Experimental program
Comparison scheme
Effect test

Embodiment 1

[0172] Determination of the optimal developmental stage of zebrafish when the compound of Example 1 is processed

[0173] Embryo collection

[0174] In the early morning, 5 pairs of zebrafish were taken, freely combined and divided into 5 groups to mate and hatch embryos, and 1200 zebrafish were collected, the sediment was sucked out, put into the incubation solution, and incubated in a 28°C incubator. In the middle, take out the white embryo (dead) in time to prevent the water quality from deteriorating, because the zebrafish obtains nutrients through the yolk during this period, so no other nutrients are needed.

[0175] drug treatment

[0176] The zebrafish were divided into 7 experimental groups, which were 1 day, 2 days, 3 days, 4 days, 5 days, 6 days, and 7 days after fertilization. Each experimental group was divided into three groups, blank group, 0.1% dimethyl sulfoxide (DMSO) negative control group and experimental treatment group (50 μ M staurosporine (staurospori...

Embodiment 2

[0184]Embodiment 2 compound processes the mensuration of optimal length of time

[0185] Embryo collection

[0186] In the early morning, 5 pairs of zebrafish were taken, freely combined and divided into 5 groups to mate and hatch embryos, and 1200 zebrafish were collected, the sediment was sucked out, put into the incubation solution, and incubated in a 28°C incubator. In the middle, take out the white embryo (dead) in time to prevent the water quality from deteriorating, because the zebrafish obtains nutrients through the yolk during this period, so no other nutrients are needed.

[0187] drug treatment

[0188] Zebrafish were divided into five experimental groups, each group including blank group, treatment group (50 μM staurosporine (staurosporine), 0.1% dimethyl sulfoxide (DMSO) dissolved) and negative control group (0.1% dimethyl sulfoxide (DMSO) sulfoxide (DMSO)). The experimental groups were treated 2 days after zebrafish fertilization, and the treatment time was 6 ...

Embodiment 3

[0196] The detection of embodiment 3 drug genotoxicity

[0197] Embryo collection

[0198] In the early morning, 10 pairs of zebrafish were taken, freely combined and divided into 10 groups to mate and hatch embryos, 1200 zebrafish were collected, the sediment was sucked out, put into the incubation solution, and incubated in a 28°C incubator.
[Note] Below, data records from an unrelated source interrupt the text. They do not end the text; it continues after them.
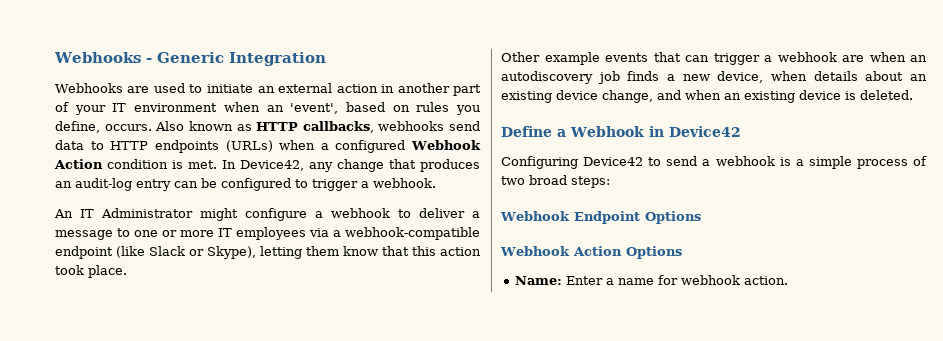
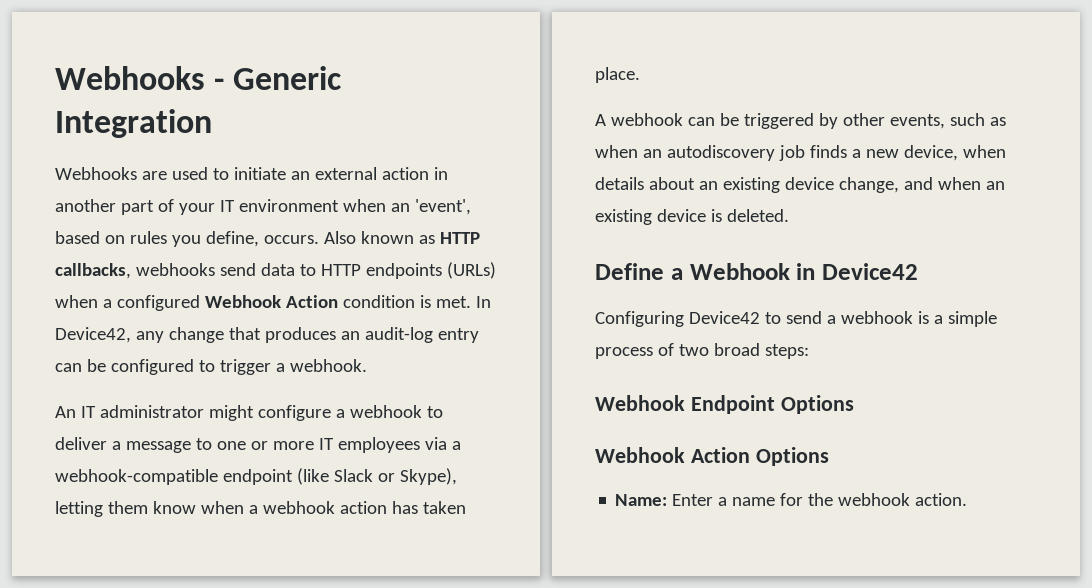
- An IT Administrator might configure a webhook to deliver a message to one or more IT employees via a webhook-compatible endpoint (like Slack or Skype), letting them know that this action took place.
- Other example events that can trigger a webhook are when an autodiscovery job finds a new device, when details about an existing device change, and when an existing device is deleted.
+ An IT administrator might configure a webhook to deliver a message to one or more IT employees via a webhook-compatible endpoint (like Slack or Skype), letting them know when a webhook action has taken place.
+ A webhook can be triggered by other events, such as when an autodiscovery job finds a new device, when details about an existing device change, and when an existing device is deleted.
- Name: Enter a name for webhook action.
+ Name: Enter a name for the webhook action.

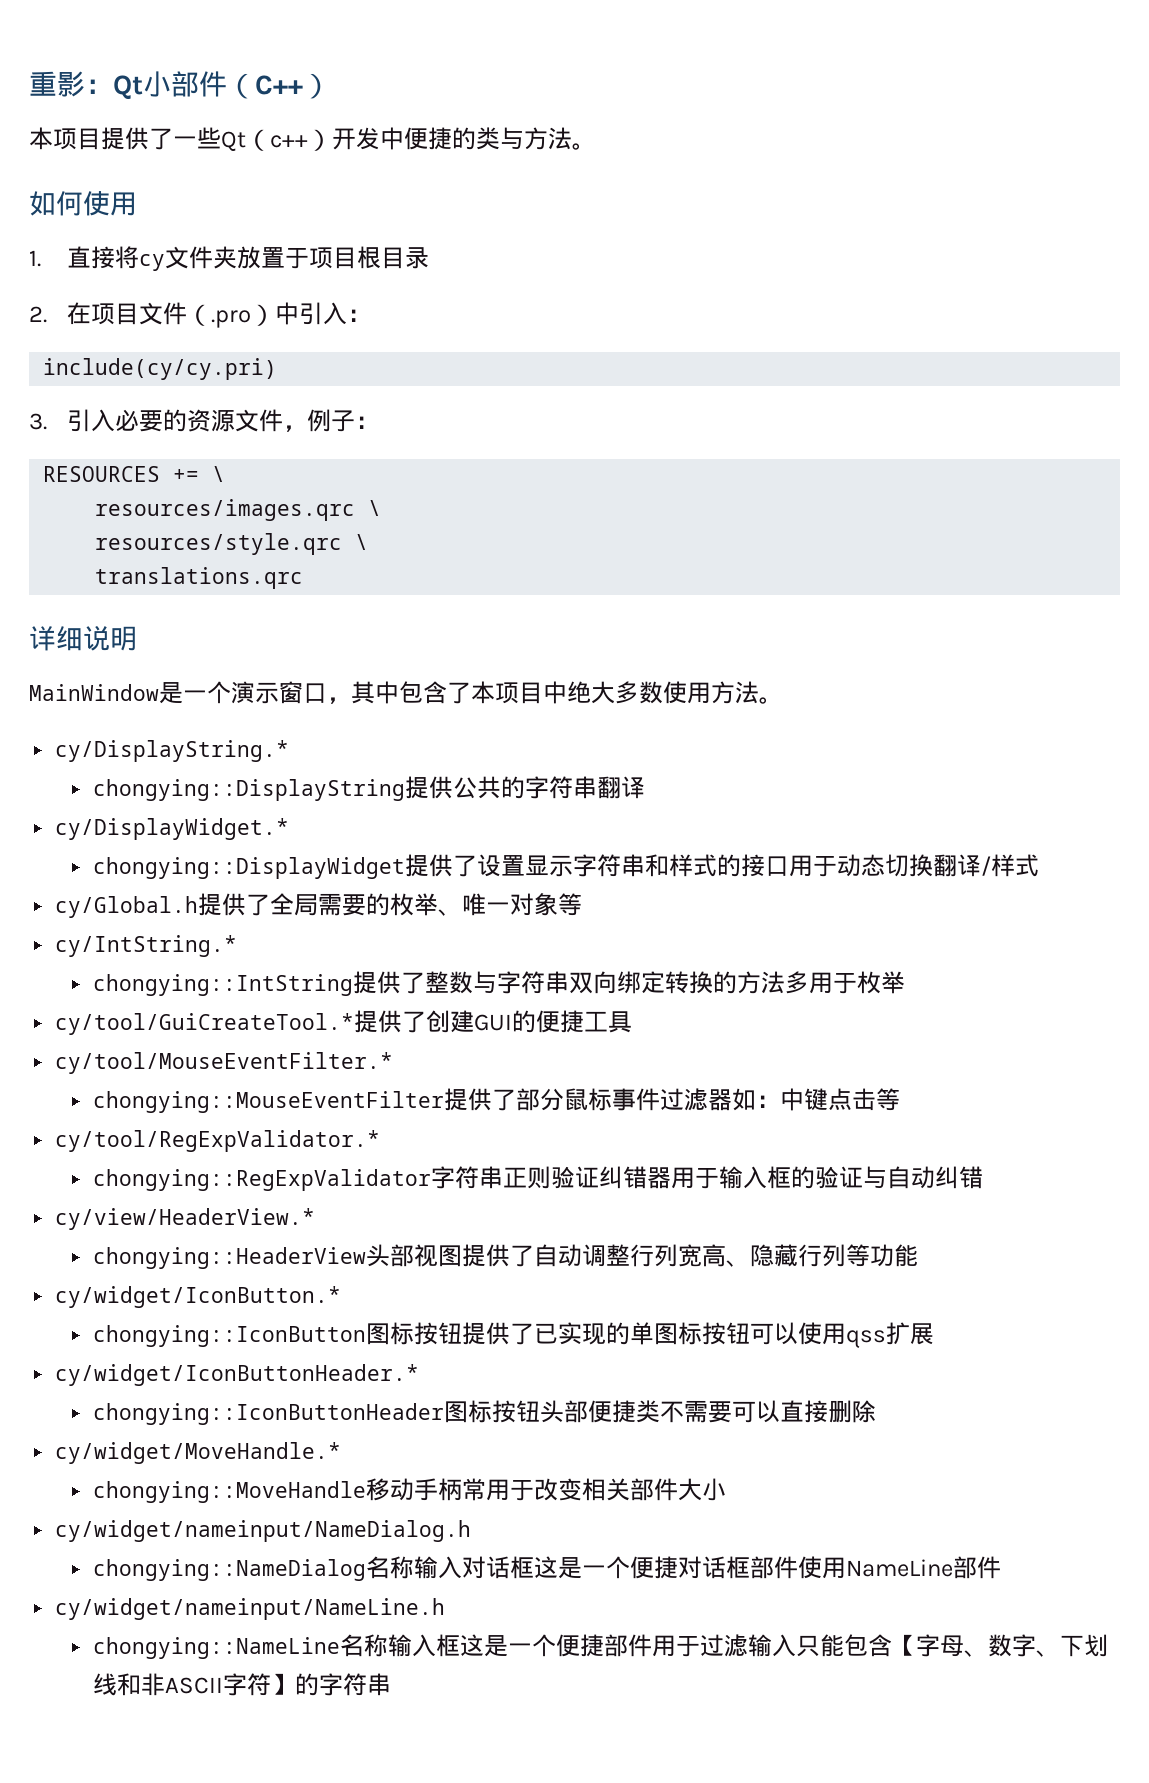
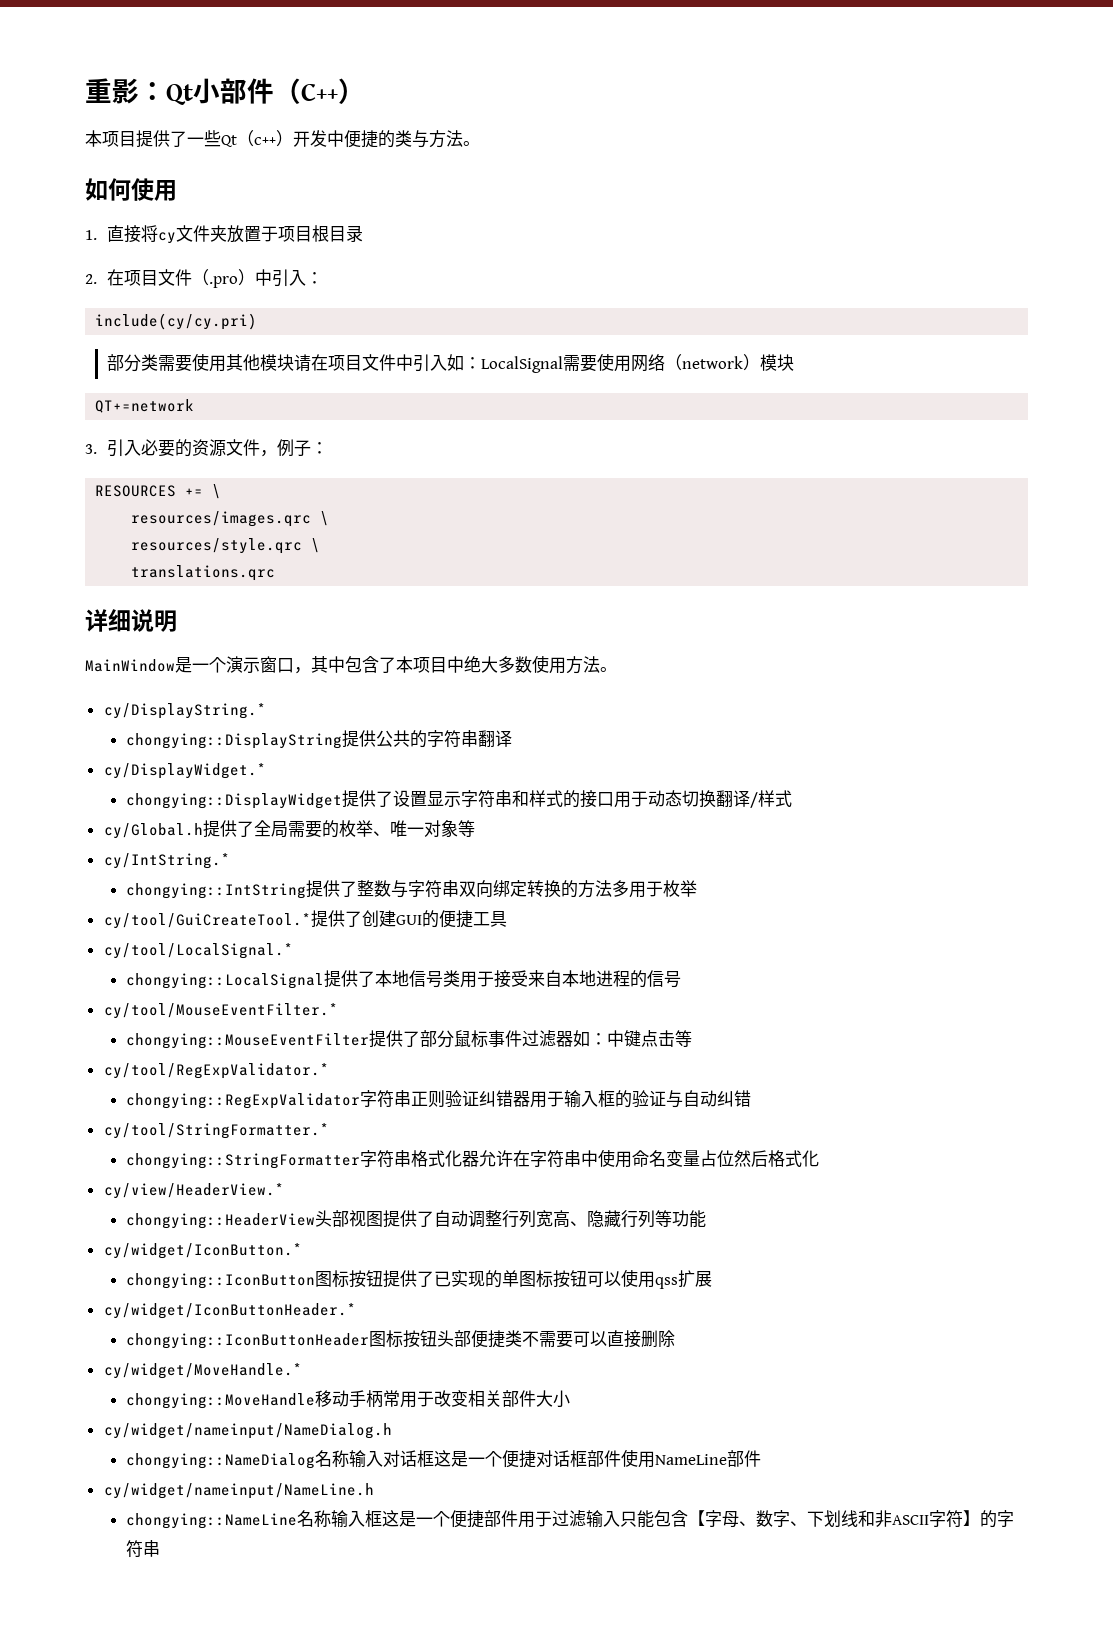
+ 部分类需要使用其他模块请在项目文件中引入如：LocalSignal需要使用网络（network）模块
+ QT+=network
+ cy/tool/LocalSignal.*
+ chongying::LocalSignal提供了本地信号类用于接受来自本地进程的信号
+ cy/tool/StringFormatter.*
+ chongying::StringFormatter字符串格式化器允许在字符串中使用命名变量占位然后格式化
In the middle, take out the white embryo (dead) in time to prevent the water quality from deteriorating, because the zebrafish obtains nutrients through the yolk during this period, so no other nutrients are needed.

[0199] drug treatment

[0200] The zebrafish were divided into eight experimental groups, respectively 0.1, 1, 10, 100, 1000 μ M genotoxic drug cisplatin (cisplatin), and then dissolved in the hatching solution according to the above concentration; the blank group was no treatment, 0.1% di Methyl sulfoxide (DMSO) negative control group, 50 μM staurosporine (staurosporine) positive control group that can cause genotoxicity...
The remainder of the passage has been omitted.